The wizard took a sheet of paper and drew a table
Town M F total
“We will go for it manually.” He said. “This way, we are going to understand what to ask the database engine to do.” It was typical of the Wizard. When he was in this explaining mood, I should better let him talk.
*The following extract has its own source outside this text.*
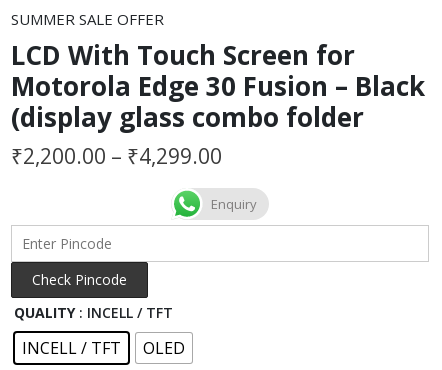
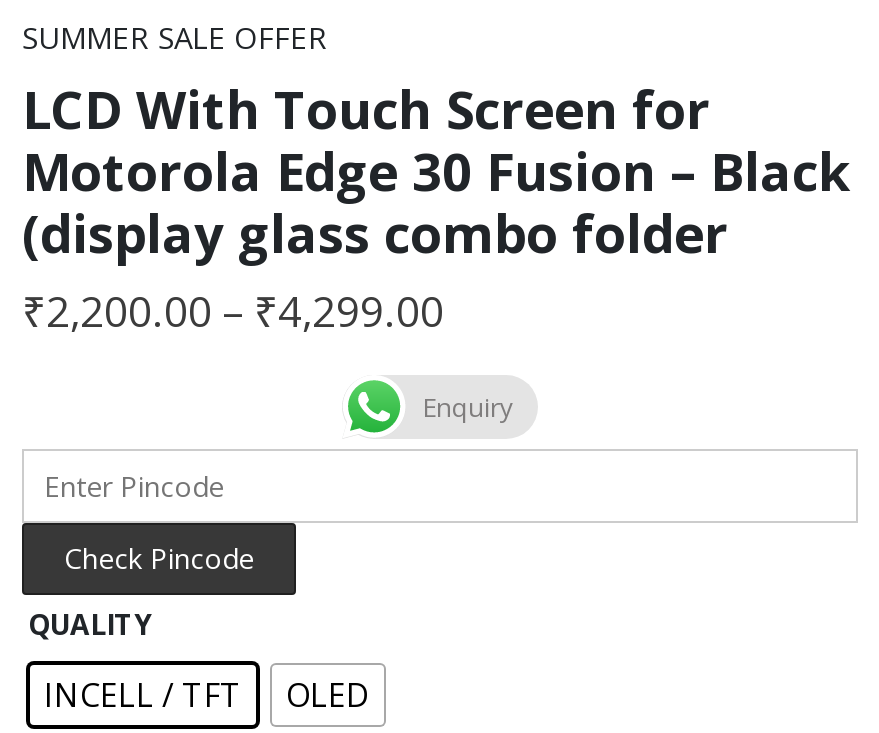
- QUALITY : INCELL / TFT
+ QUALITY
“Let’s start with the first row. It’s Roma. The employee is male, so we write 1 under M and 0 under F. Then we get the second line. It’s again Roma. Which gender is this one? If we have a male, then we are going to add 1 to the value under M, and add a 0 under F, and so on.”
Town M F total
Roma 1+1 0+0
He looked at me, as if expecting me to see the light and have a magic understanding of the algorithm he was hinting at. My blank stare must have told him that I was still at large. “Don’t you get it? It’s simple. We sum to M if the employee is male, and we sum to F if she’s a female.” He stressed the words sum and if. Then he grabbed my keyboard and modified my previous statement:
mysql> SELECT location, SUM(IF(gender=’M’,1,0)) AS M, SUM(IF(gender=’F’,1,0)) AS F
FROM locations INNER JOIN employees USING (loc_code) GROUP BY location;
location M F
Boston 1 2
Cagliari 1 2
London 1 1
Manchester 1 1
Marseille 1 2
Milano 2 0
New York 2 2
Paris 1 1
Roma 3 0
9 rows in set (0.00 sec)
“So we are telling the engine to do exactly the same thing that we would have done manually. Sum … if. Only the engine will do it faster.”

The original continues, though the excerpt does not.